### WHAT IS BEING ASKED
A faithful copy of every entry, with the pictures removed, is what is needed here.

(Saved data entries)
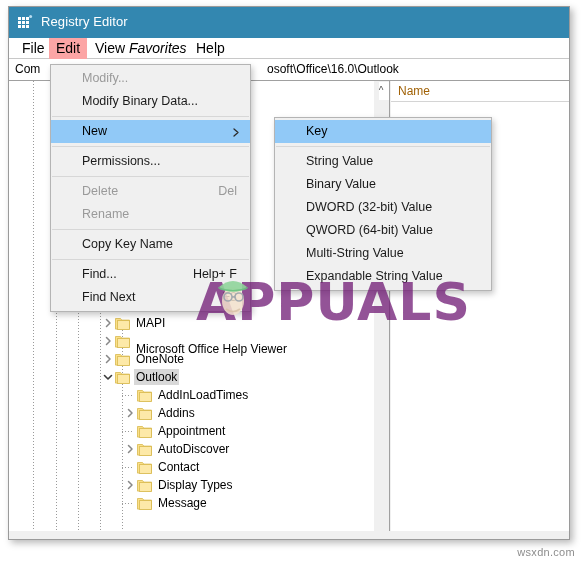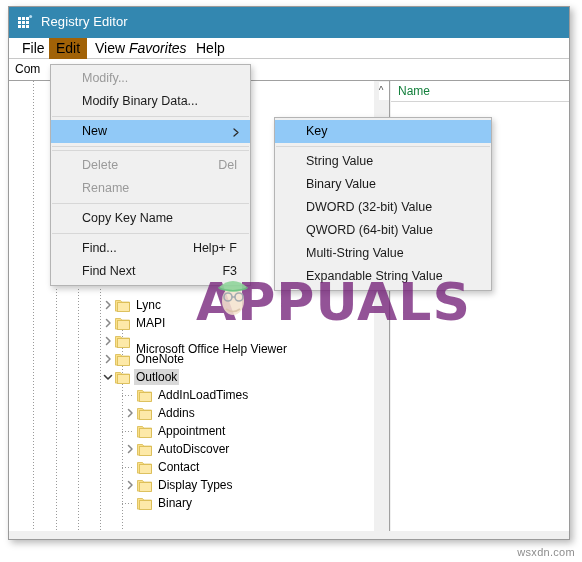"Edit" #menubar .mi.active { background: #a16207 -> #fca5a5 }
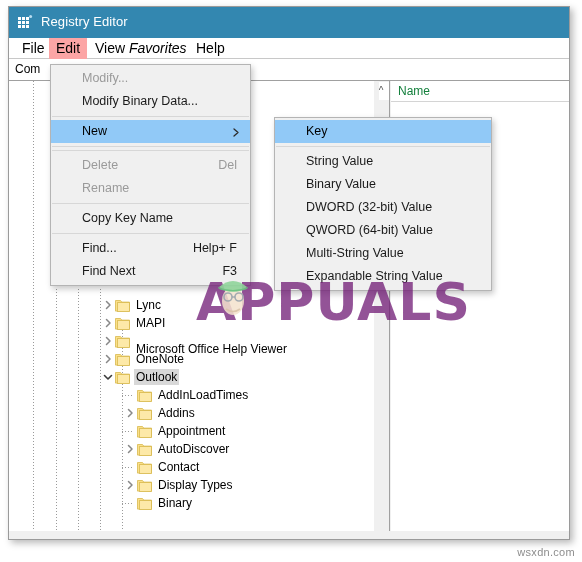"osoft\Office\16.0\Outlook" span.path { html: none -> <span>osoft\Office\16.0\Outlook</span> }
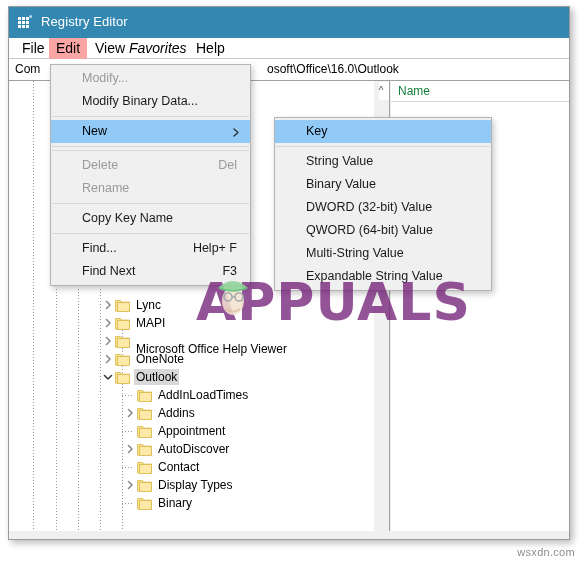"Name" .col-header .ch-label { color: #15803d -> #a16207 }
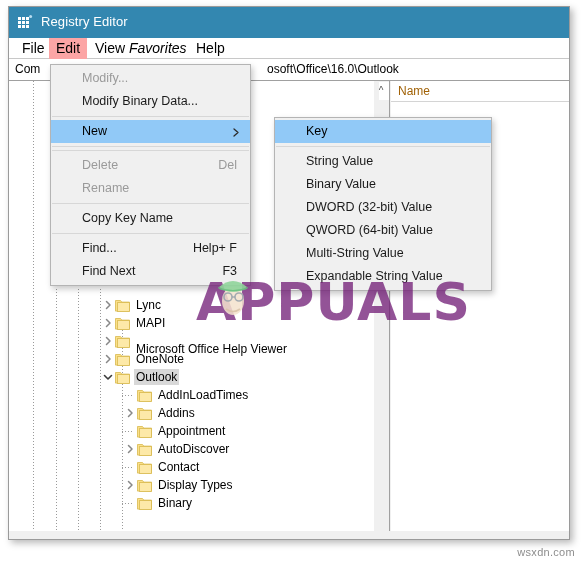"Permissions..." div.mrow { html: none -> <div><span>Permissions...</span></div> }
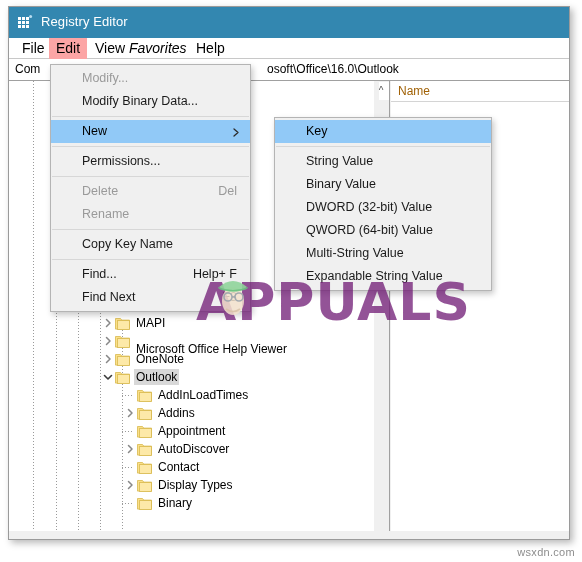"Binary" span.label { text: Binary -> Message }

### WRITTEN REPLY
"Edit" #menubar .mi.active { background: #a16207 -> #fca5a5 }
"osoft\Office\16.0\Outlook" span.path { html: none -> <span>osoft\Office\16.0\Outlook</span> }
"Name" .col-header .ch-label { color: #15803d -> #a16207 }
"Permissions..." div.mrow { html: none -> <div><span>Permissions...</span></div> }
"Binary" span.label { text: Binary -> Message }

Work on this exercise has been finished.